This opinion piece by Dr Neil Abbot was published in The Herald newspaper on July 27th 2010. Read it at the Herald Scotland website.

David has been ill for 21 years.

An engineer and a keen squash player, he started to feel unwell and got progressively worse over several weeks until he felt dreadful — in his own words, “dead on my feet”.

Months later, a consultant diagnosed David with post-infectious fatigue syndrome, now called ME/CFS. Developing the illness — extreme exhaustion, headaches and aching limbs — forced him to leave work at the age of only 29 and return to the family home near Kirkcaldy.

The GP’s assurances that he would “recover with time and rest” kept him going for a while, but as the months wore on, he began to realise that he was in for the long haul. And what a haul it’s been. Thin, drawn, unable to work, and largely confined to home for two decades, David says: “I’ve learned to cope, but coping is not a cure. And without my family’s support I don’t know where I’d be.

You rarely hear about the Davids, yet it’s estimated that about 20,000 people in Scotland have ME/CFS. The condition is characterised by physical and mental exhaustion following even moderate exercise, but most people also have muscle pain, gastrointestinal problems and recurring flu-like symptoms, and a significant minority are house or bedbound. Diagnosis is usually made after the most common alternative diagnoses, like cancer or diabetes, have been excluded. However, for many a diagnosis is only the start of their problems. They have been given a label for which there is no known cause, no specific treatment and an uncertain outcome.

Indeed, new patients, rather alarmingly, find two black holes awaiting them. The first is lack of credibility. The enduring stigma of “yuppie flu” and confusion with general tiredness means the public perception of ME/CFS is poor. Patients’ families can, therefore, be unsympathetic, as can doctors. Indeed, studies show that roughly half of GPs don’t believe the condition actually exists.

This is in spite of official and authoritative confirmation that the condition is genuine. The World Health Organisation classifies post-viral ME/CFS as a neurological illness. NICE states that symptoms can be just as disabling as multiple sclerosis, congestive heart failure and other chronic conditions.

The second black hole relates to treatment. Since the underlying causes of the illness remain unresolved and no treatment exists, prescriptions are given for particular symptoms, such as chronic pain or sleep problems. This can cause patients to become disillusioned, and many tell me they have not seen a GP for many years, preferring to struggle on alone rather than face what they see as a lack of understanding.

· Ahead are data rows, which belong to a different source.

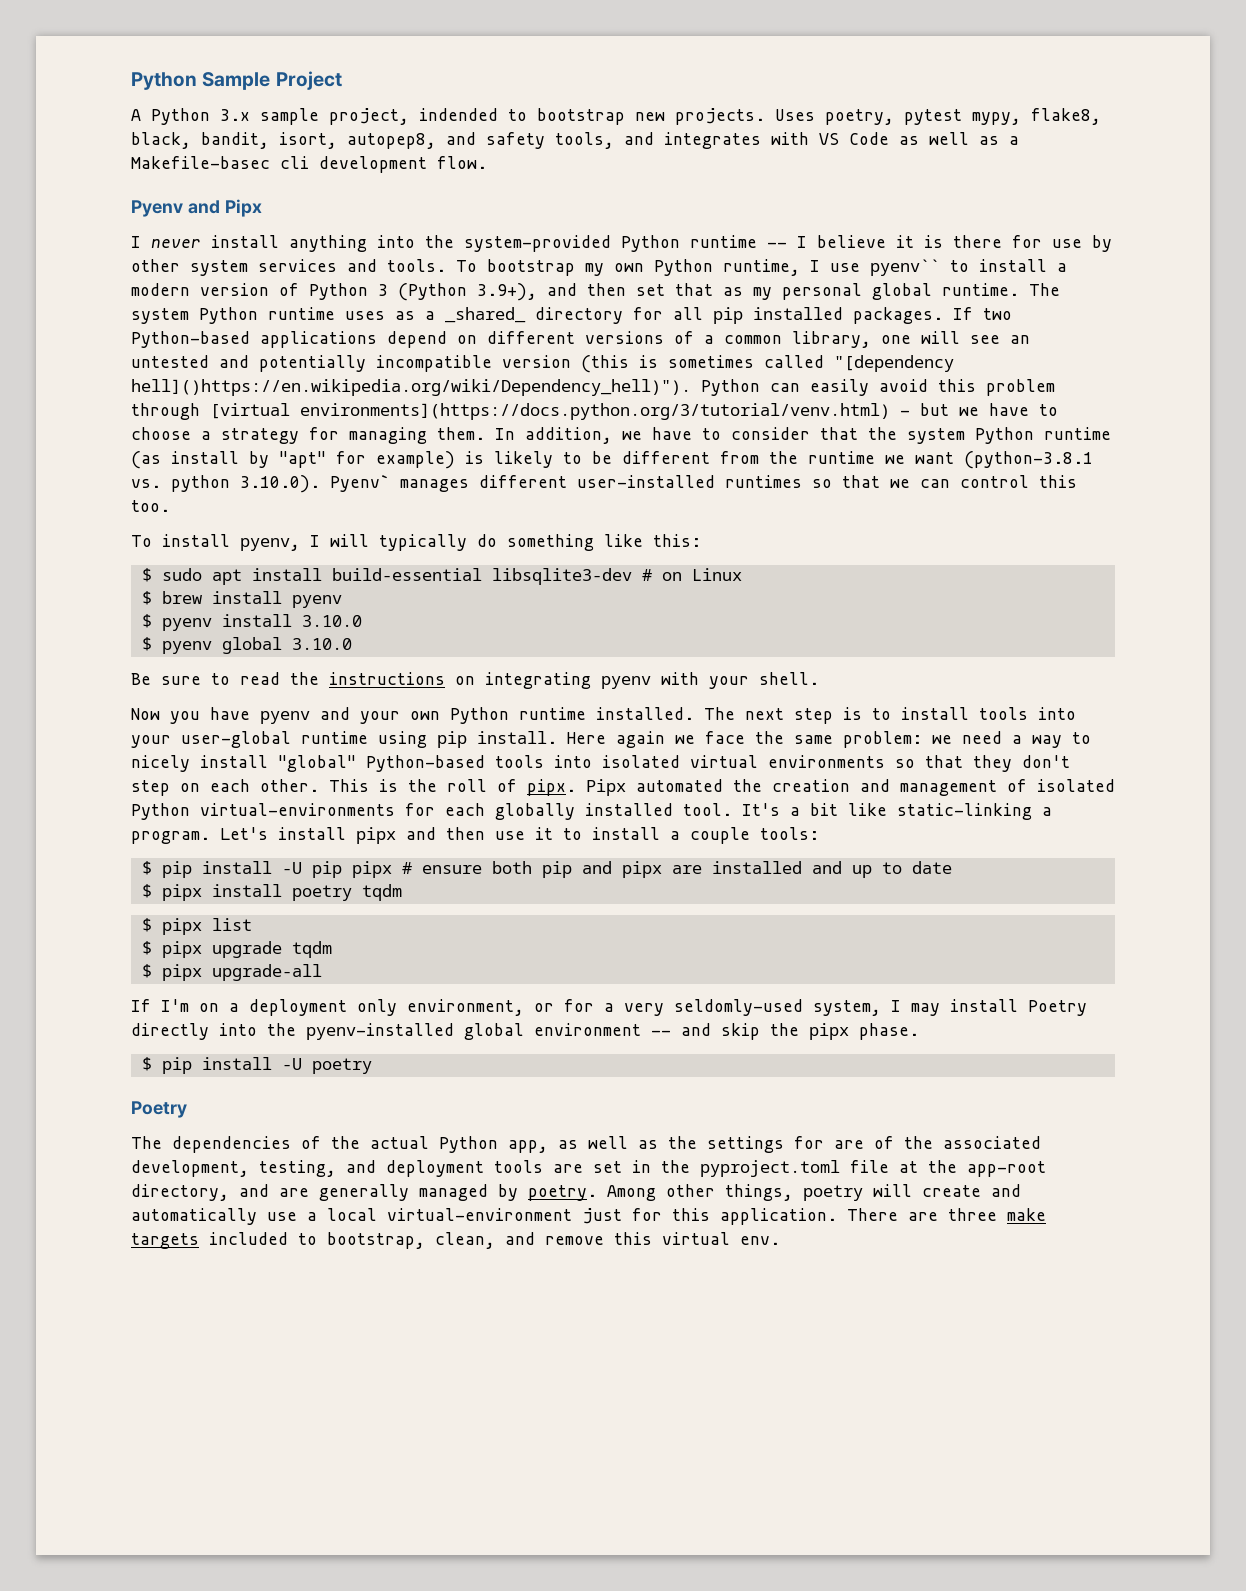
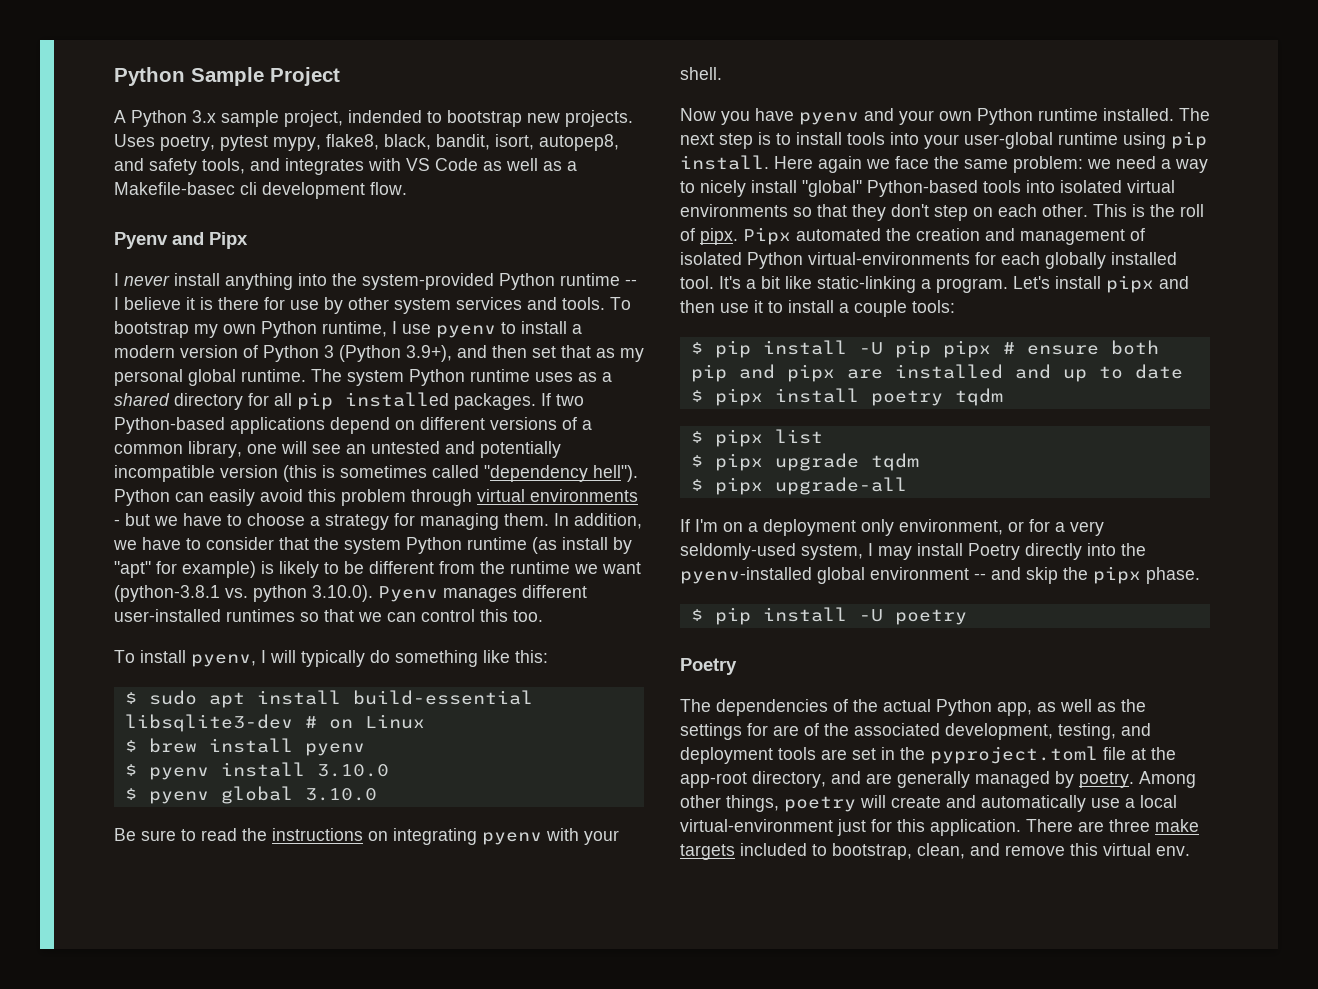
- To bootstrap my own Python runtime, I use pyenv`` to install a modern version of Python 3 (Python 3.9+), and then set that as my personal global runtime.
+ To bootstrap my own Python runtime, I use pyenv to install a modern version of Python 3 (Python 3.9+), and then set that as my personal global runtime.
- The system Python runtime uses as a _shared_ directory for all pip installed packages.
+ The system Python runtime uses as a shared directory for all pip installed packages.
- If two Python-based applications depend on different versions of a common library, one will see an untested and potentially incompatible version (this is sometimes called "[dependency hell]()https://en.wikipedia.org/wiki/Dependency_hell)"). Python can easily avoid this problem through [virtual environments](https://docs.python.org/3/tutorial/venv.html) - but we have to choose a strategy for managing them.
+ If two Python-based applications depend on different versions of a common library, one will see an untested and potentially incompatible version (this is sometimes called "dependency hell"). Python can easily avoid this problem through virtual environments - but we have to choose a strategy for managing them.
- In addition, we have to consider that the system Python runtime (as install by "apt" for example) is likely to be different from the runtime we want (python-3.8.1 vs. python 3.10.0). Pyenv` manages different user-installed runtimes so that we can control this too.
+ In addition, we have to consider that the system Python runtime (as install by "apt" for example) is likely to be different from the runtime we want (python-3.8.1 vs. python 3.10.0). Pyenv manages different user-installed runtimes so that we can control this too.

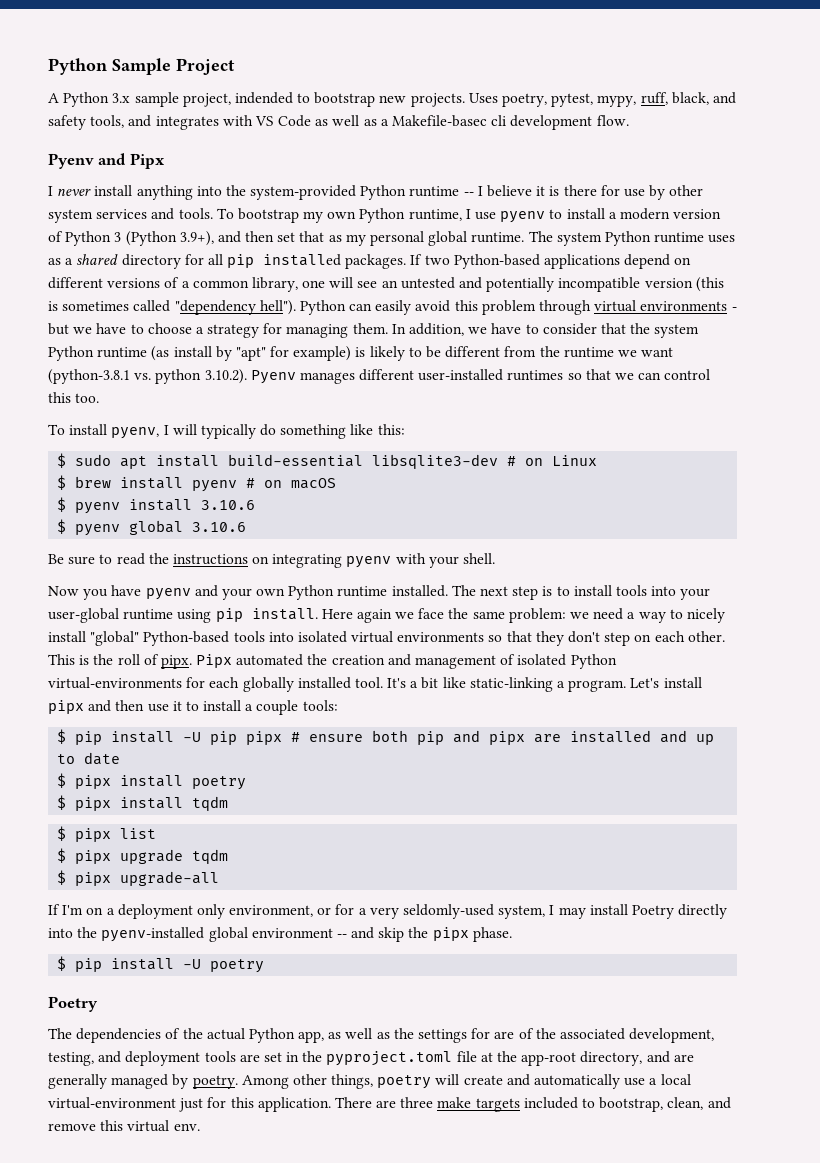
- Uses poetry, pytest mypy, flake8, black, bandit, isort, autopep8, and safety tools, and integrates with VS Code as well as a Makefile-basec cli development flow.
+ Uses poetry, pytest, mypy, ruff, black, and safety tools, and integrates with VS Code as well as a Makefile-basec cli development flow.
- In addition, we have to consider that the system Python runtime (as install by "apt" for example) is likely to be different from the runtime we want (python-3.8.1 vs. python 3.10.0). Pyenv manages different user-installed runtimes so that we can control this too.
+ In addition, we have to consider that the system Python runtime (as install by "apt" for example) is likely to be different from the runtime we want (python-3.8.1 vs. python 3.10.2). Pyenv manages different user-installed runtimes so that we can control this too.
- $ brew install pyenv
+ $ brew install pyenv # on macOS
- $ pyenv install 3.10.0
+ $ pyenv install 3.10.6
- $ pyenv global 3.10.0
+ $ pyenv global 3.10.6
- $ pipx install poetry tqdm
+ $ pipx install poetry
+ $ pipx install tqdm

Failure to appreciate the serious nature of the illness coupled with a lack of specialist knowledge about ME/CFS is not only distressing for sufferers, it impacts directly upon their quality of life.

This situation could be transformed if Scotland had an ME/CFS centre of excellence. This would give GPs a place to refer patients in the early course of their illness for expert neurological and biomedical assessment. This is essential for a proper diagnosis since we know from studies in England that about 40% of people diagnosed by their doctors end up getting alternative treatable diagnoses (e.g., muscle, connective tissue, endocrine disorders, sleep apnoea, depression and anxiety) at specialist ME/CFS clinics. Moreover, the centre would house professionals who have a detailed knowledge of the condition and could refer to other specialists and receive reports back, creating over time a large reservoir of clinical expertise.

Importantly, it would also provide a validated “research resource” of properly diagnosed patients (something that doesn’t exist at the moment) contributing to investigations into the origin of the condition across the world which would, hopefully, ultimately lead to treatments.

We see a similar model working successfully in the ME/CFS service serving the north-east of England. Based in Newcastle, it’s linked to world-class research facilities at the nearby university. Government willpower and backing would be required for a similar facility in Scotland, and is, I believe, long overdue.